╔══

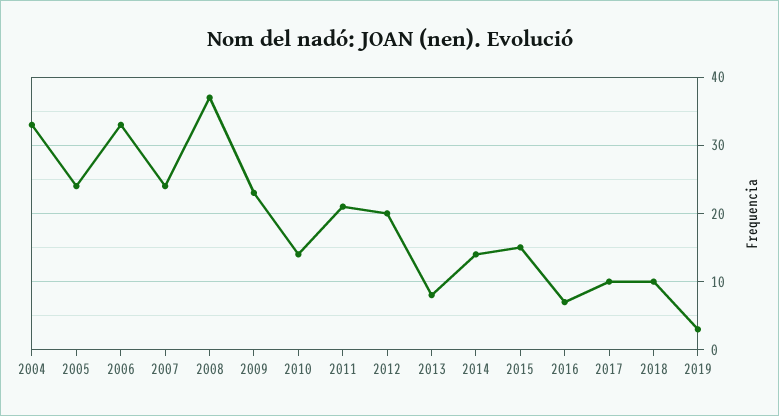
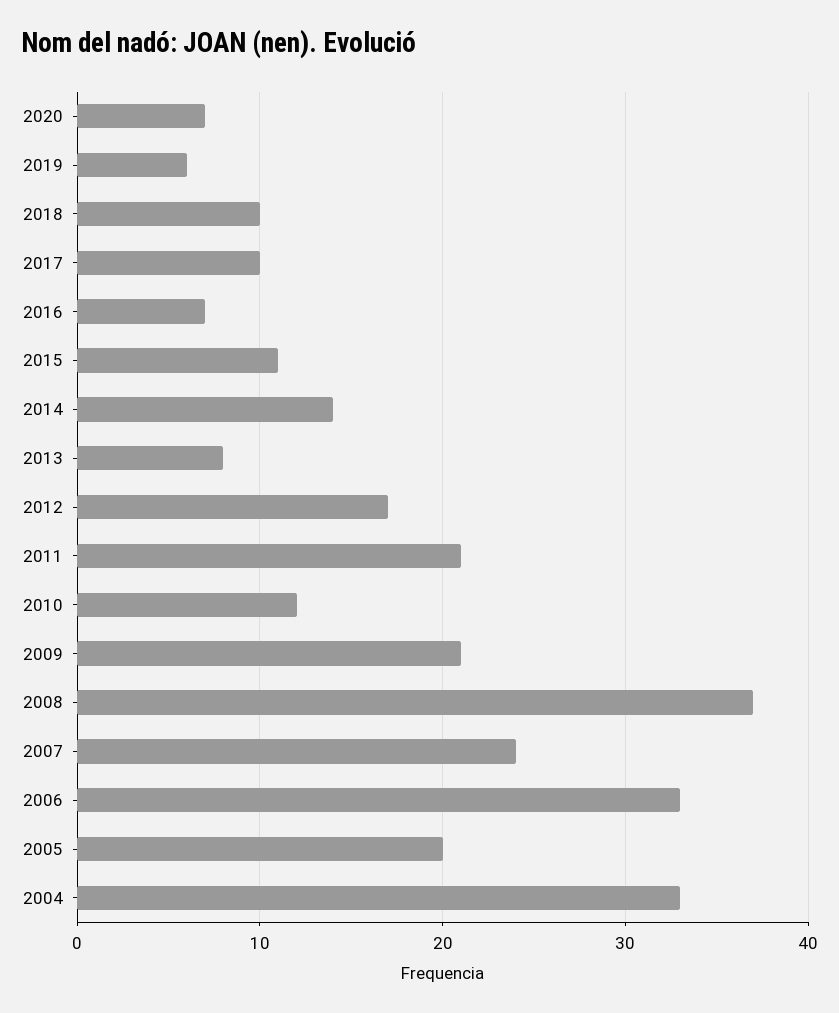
2005: 24 -> 20
2009: 23 -> 21
2010: 14 -> 12
2012: 20 -> 17
2015: 15 -> 11
2019: 3 -> 6
2020: none -> 7

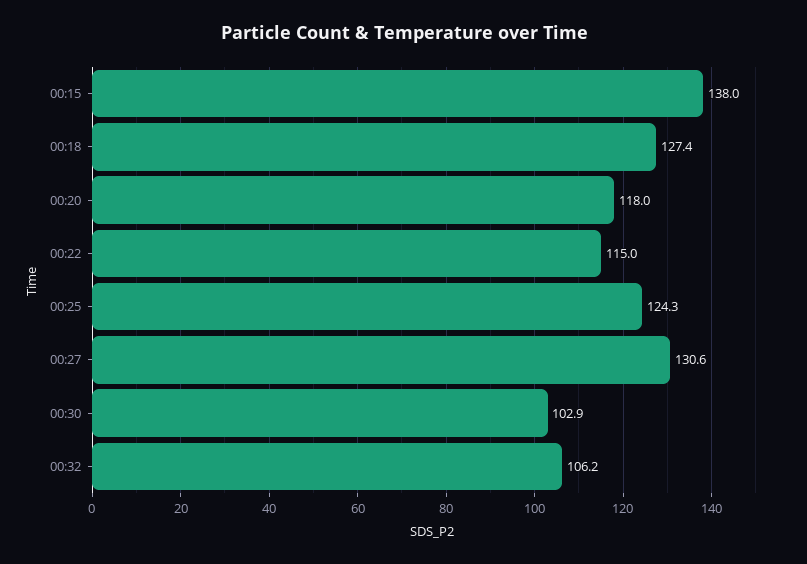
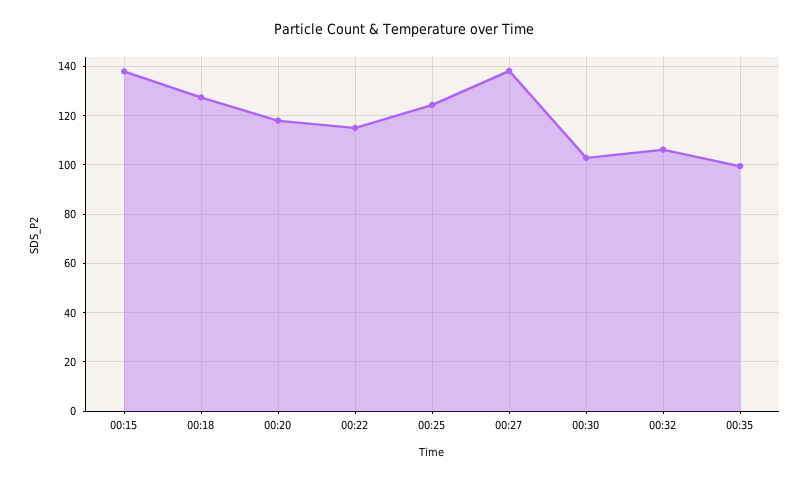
00:27: 130.6 -> 137.5
00:35: none -> 100

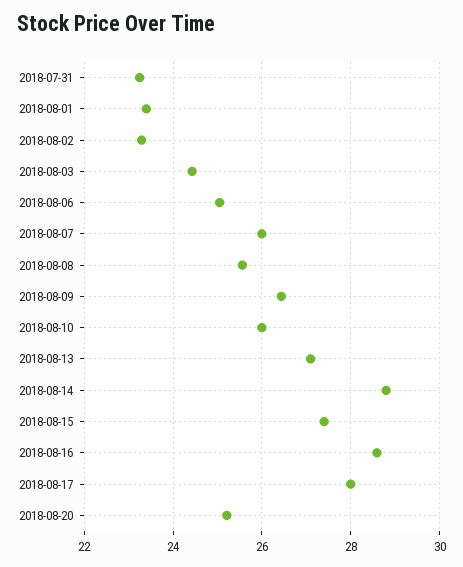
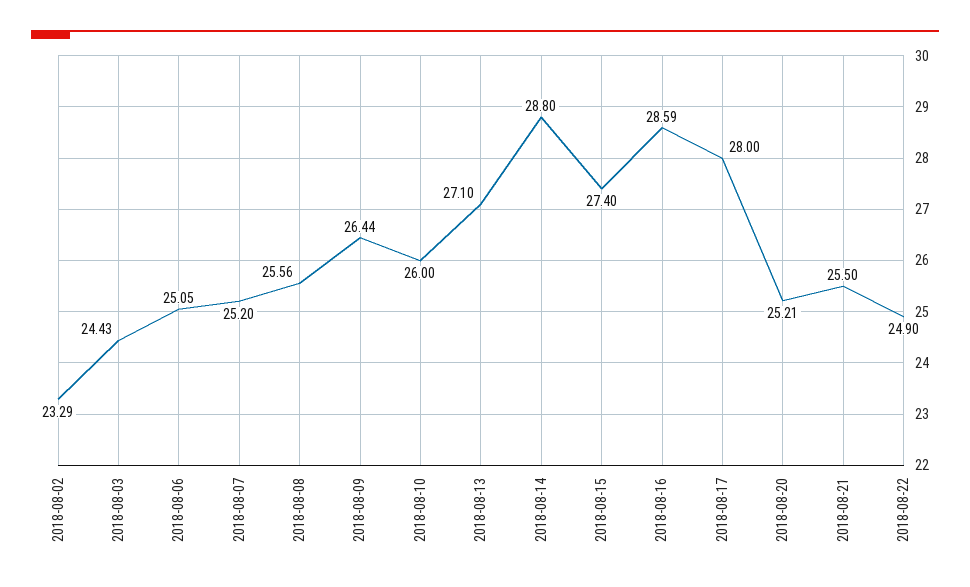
2018-07-31: 23.2 -> none
2018-08-01: 23.4 -> none
2018-08-07: 26 -> 25.2
2018-08-21: none -> 25.5
2018-08-22: none -> 24.9

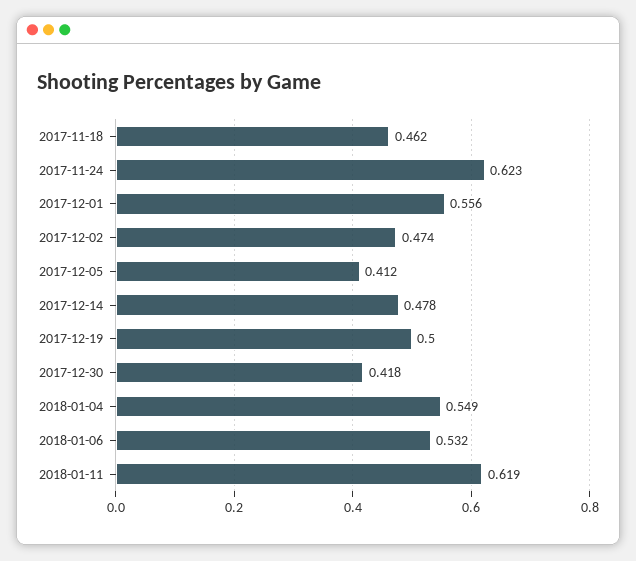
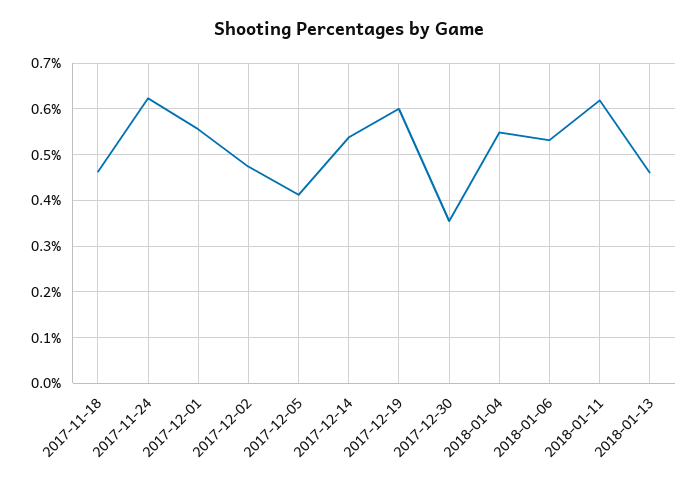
2017-12-14: 0.478 -> 0.54
2017-12-19: 0.5 -> 0.6
2017-12-30: 0.418 -> 0.36
2018-01-13: none -> 0.46

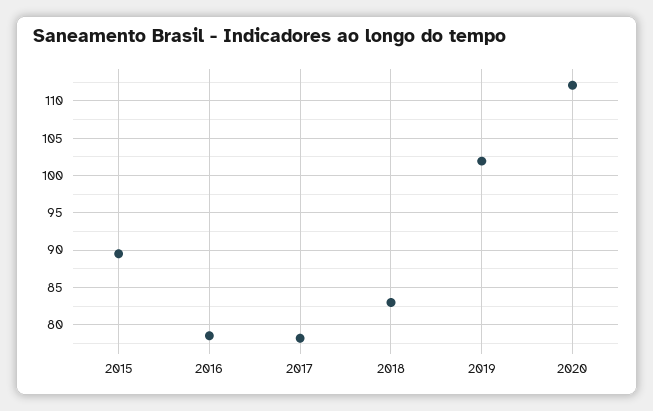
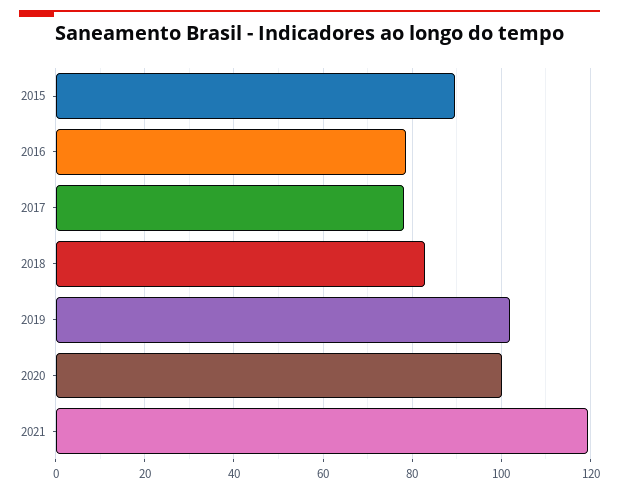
2020: 112 -> 100
2021: none -> 120

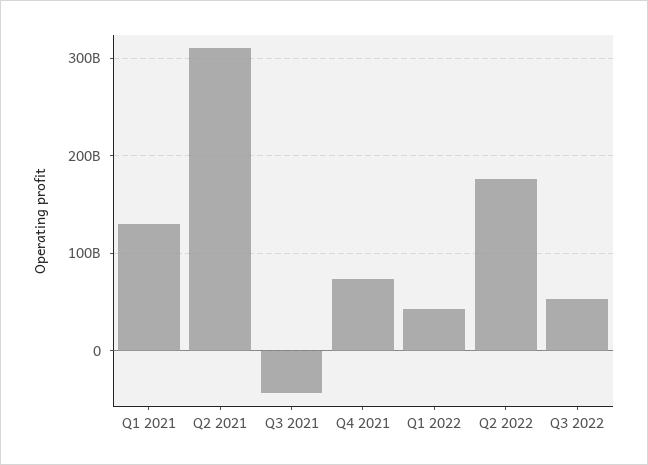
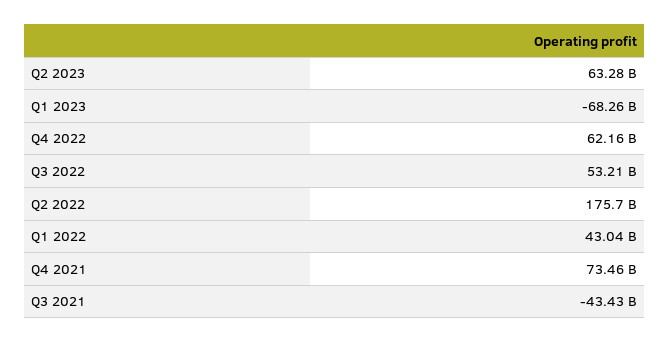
Q1 2021: 130000000000 -> none
Q2 2021: 310000000000 -> none
Q2 2023: none -> 63280000000
Q1 2023: none -> -68260000000
Q4 2022: none -> 62160000000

╚══

Write out, with no pictures, only the lines from the line containing "2021: none -> 120" through the last line of the listing above, exactly and with both ends included.

2021: none -> 120

Q1 2021: 130000000000 -> none
Q2 2021: 310000000000 -> none
Q2 2023: none -> 63280000000
Q1 2023: none -> -68260000000
Q4 2022: none -> 62160000000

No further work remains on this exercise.